[Structured diff data]
==============================

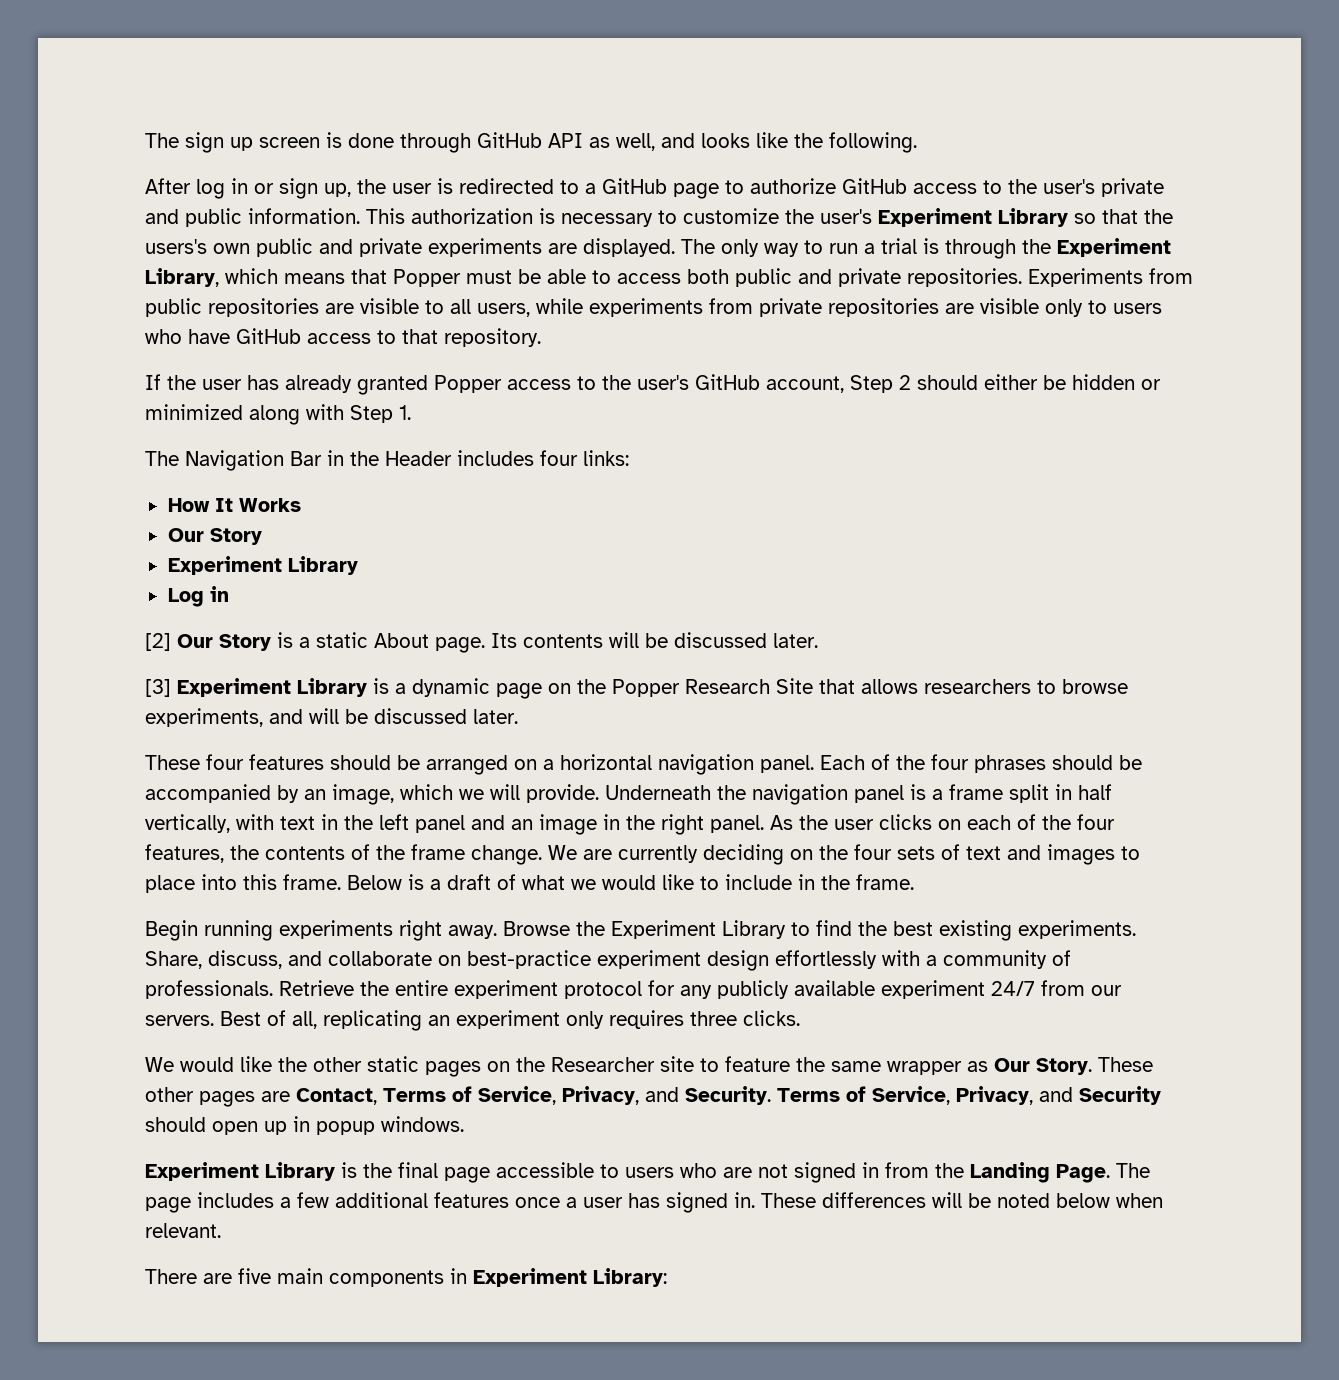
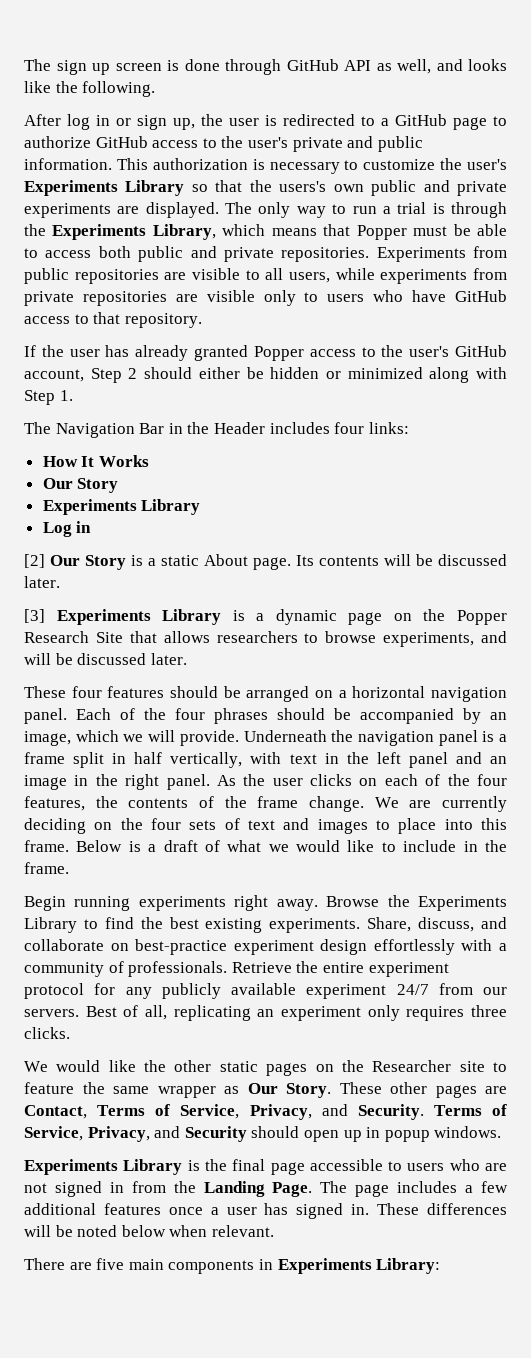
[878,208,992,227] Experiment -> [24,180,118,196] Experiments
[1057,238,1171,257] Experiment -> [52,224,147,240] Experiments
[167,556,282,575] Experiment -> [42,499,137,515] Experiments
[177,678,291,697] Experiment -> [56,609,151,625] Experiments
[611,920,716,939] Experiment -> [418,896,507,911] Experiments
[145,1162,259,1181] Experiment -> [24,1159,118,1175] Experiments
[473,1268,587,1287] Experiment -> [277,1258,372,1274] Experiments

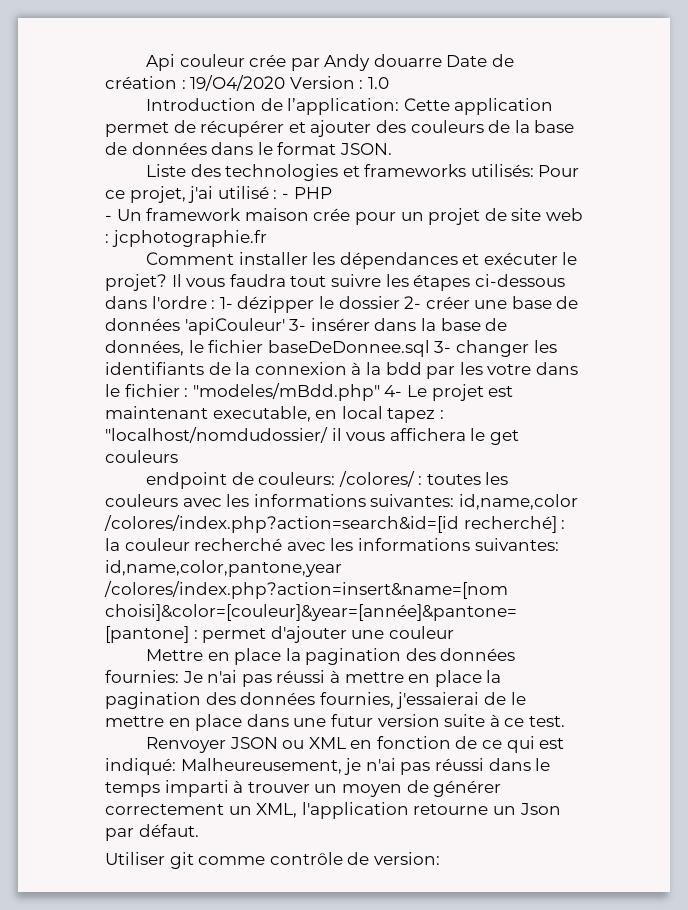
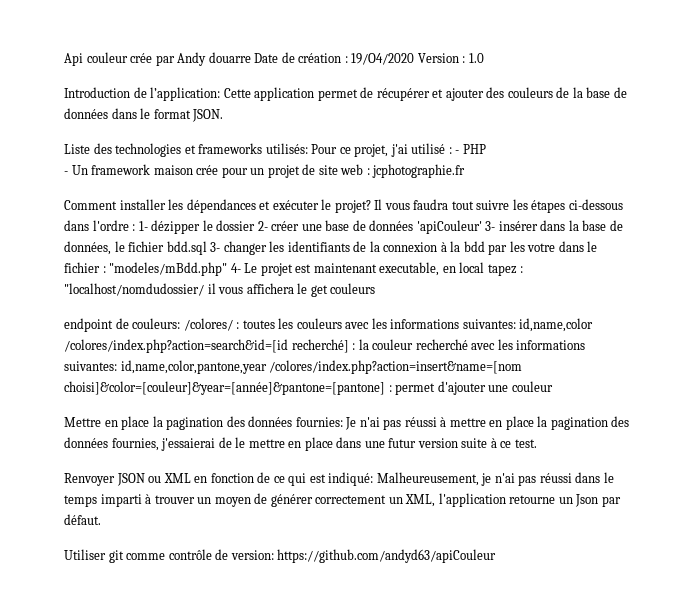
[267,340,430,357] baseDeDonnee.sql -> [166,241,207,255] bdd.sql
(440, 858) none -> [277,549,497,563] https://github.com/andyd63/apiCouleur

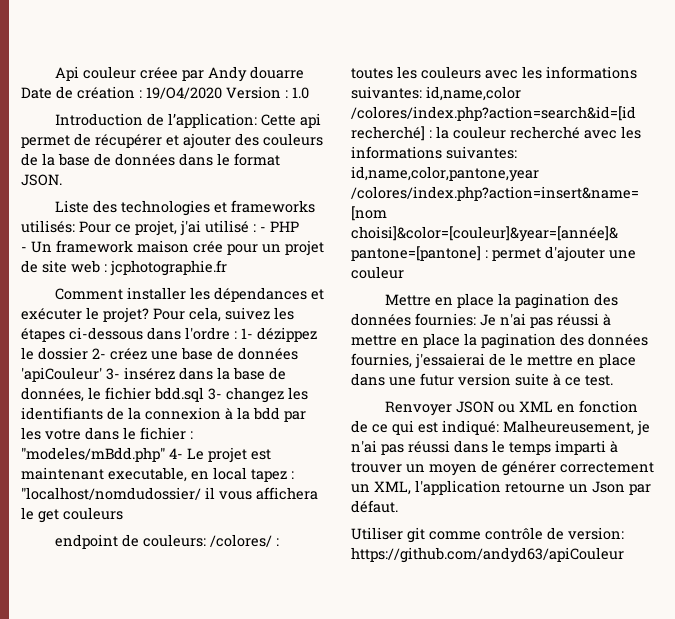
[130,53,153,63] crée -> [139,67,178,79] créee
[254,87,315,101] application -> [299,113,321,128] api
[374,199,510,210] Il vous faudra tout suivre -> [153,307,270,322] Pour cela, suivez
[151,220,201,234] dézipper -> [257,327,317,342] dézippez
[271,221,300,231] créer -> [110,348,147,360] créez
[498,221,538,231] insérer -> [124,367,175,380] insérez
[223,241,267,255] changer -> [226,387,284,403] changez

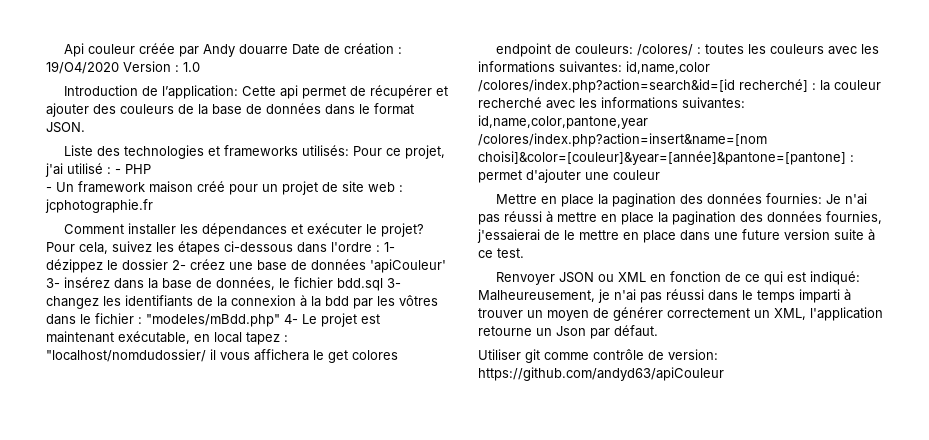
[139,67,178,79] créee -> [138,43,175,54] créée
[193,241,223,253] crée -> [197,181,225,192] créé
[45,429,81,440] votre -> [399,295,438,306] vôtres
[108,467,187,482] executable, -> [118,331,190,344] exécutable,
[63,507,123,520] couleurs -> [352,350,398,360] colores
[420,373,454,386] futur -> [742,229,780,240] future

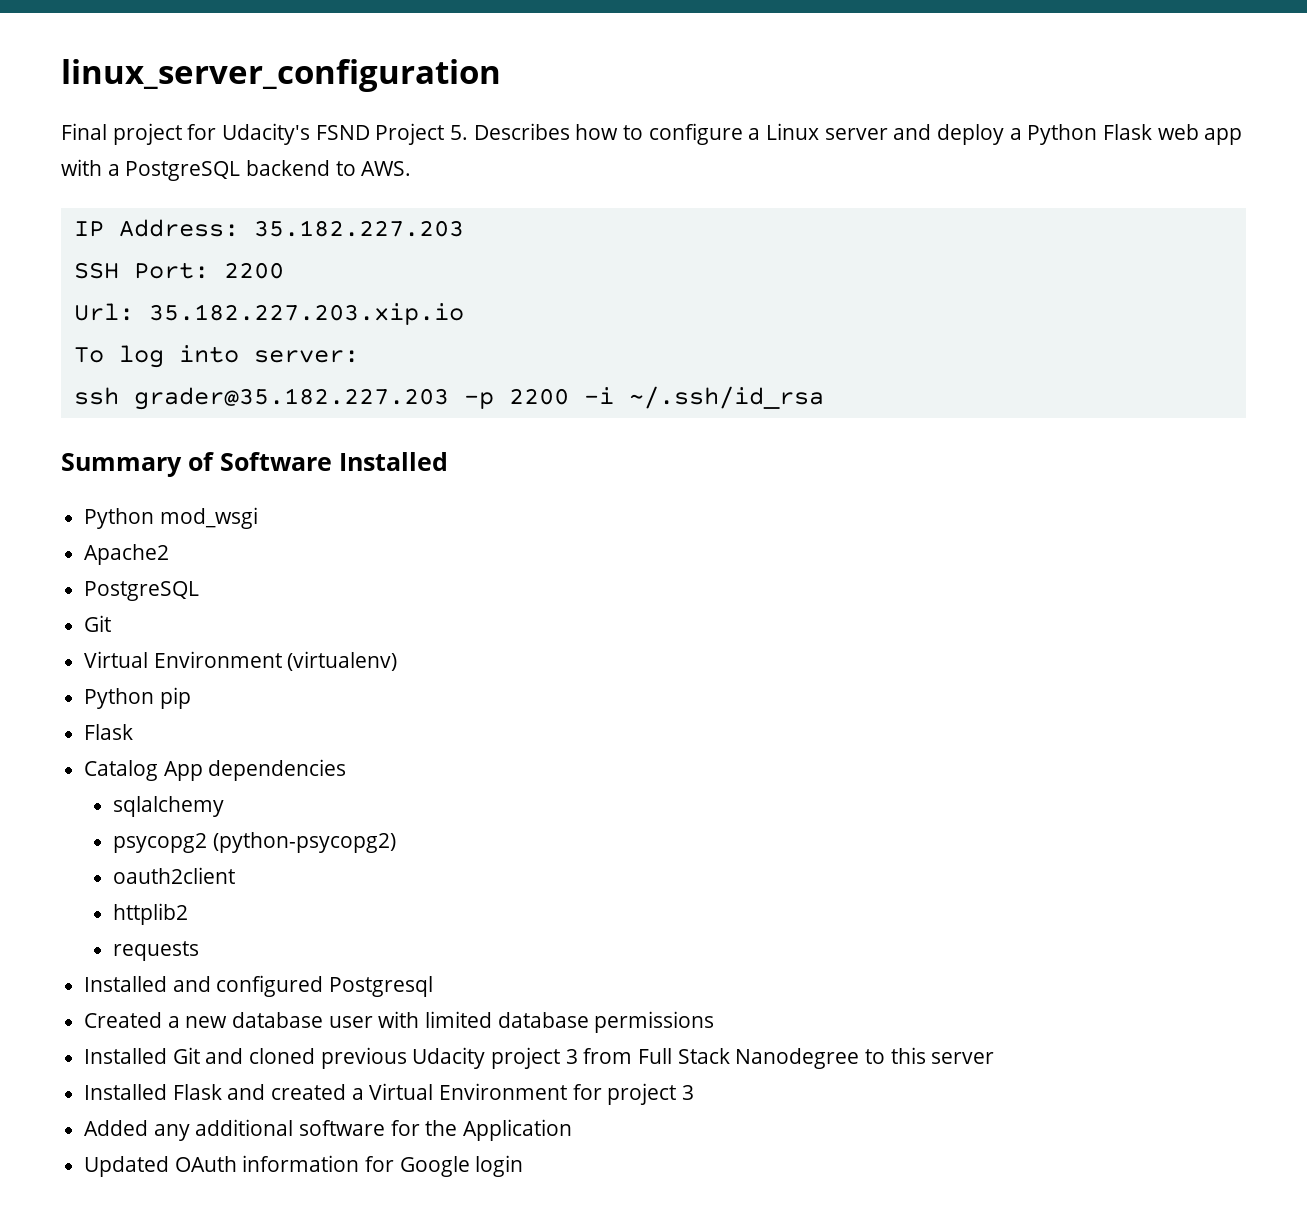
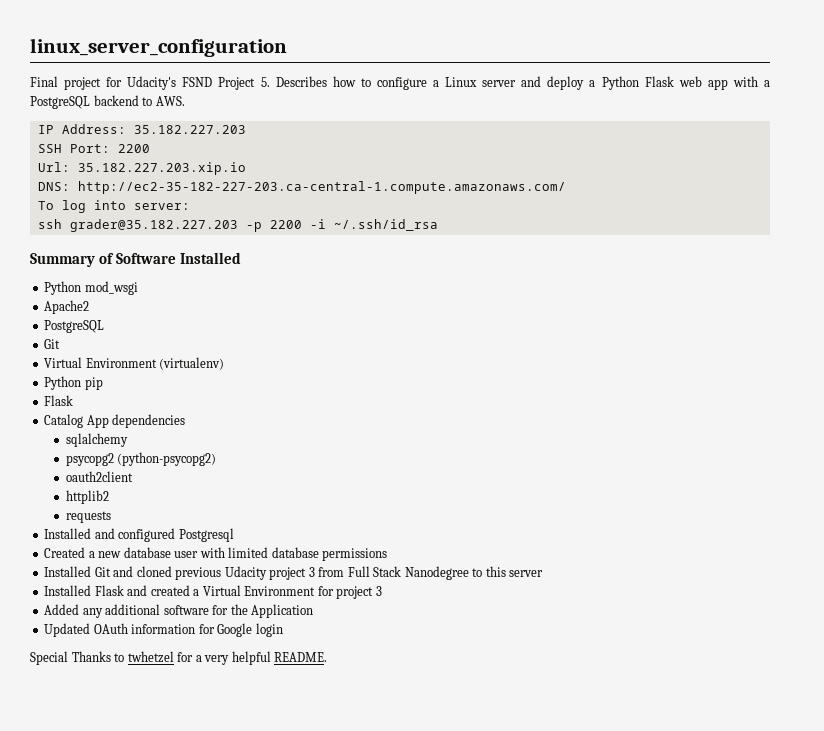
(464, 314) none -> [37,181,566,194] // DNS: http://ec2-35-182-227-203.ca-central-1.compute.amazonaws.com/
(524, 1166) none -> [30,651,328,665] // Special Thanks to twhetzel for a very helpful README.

==============================

**PROBLEM STATEMENT:**
What is wanted is a verbatim transcription of every record above, pictures excluded.

**REPLY:**
[878,208,992,227] Experiment -> [24,180,118,196] Experiments
[1057,238,1171,257] Experiment -> [52,224,147,240] Experiments
[167,556,282,575] Experiment -> [42,499,137,515] Experiments
[177,678,291,697] Experiment -> [56,609,151,625] Experiments
[611,920,716,939] Experiment -> [418,896,507,911] Experiments
[145,1162,259,1181] Experiment -> [24,1159,118,1175] Experiments
[473,1268,587,1287] Experiment -> [277,1258,372,1274] Experiments

[267,340,430,357] baseDeDonnee.sql -> [166,241,207,255] bdd.sql
(440, 858) none -> [277,549,497,563] https://github.com/andyd63/apiCouleur

[130,53,153,63] crée -> [139,67,178,79] créee
[254,87,315,101] application -> [299,113,321,128] api
[374,199,510,210] Il vous faudra tout suivre -> [153,307,270,322] Pour cela, suivez
[151,220,201,234] dézipper -> [257,327,317,342] dézippez
[271,221,300,231] créer -> [110,348,147,360] créez
[498,221,538,231] insérer -> [124,367,175,380] insérez
[223,241,267,255] changer -> [226,387,284,403] changez

[139,67,178,79] créee -> [138,43,175,54] créée
[193,241,223,253] crée -> [197,181,225,192] créé
[45,429,81,440] votre -> [399,295,438,306] vôtres
[108,467,187,482] executable, -> [118,331,190,344] exécutable,
[63,507,123,520] couleurs -> [352,350,398,360] colores
[420,373,454,386] futur -> [742,229,780,240] future

(464, 314) none -> [37,181,566,194] // DNS: http://ec2-35-182-227-203.ca-central-1.compute.amazonaws.com/
(524, 1166) none -> [30,651,328,665] // Special Thanks to twhetzel for a very helpful README.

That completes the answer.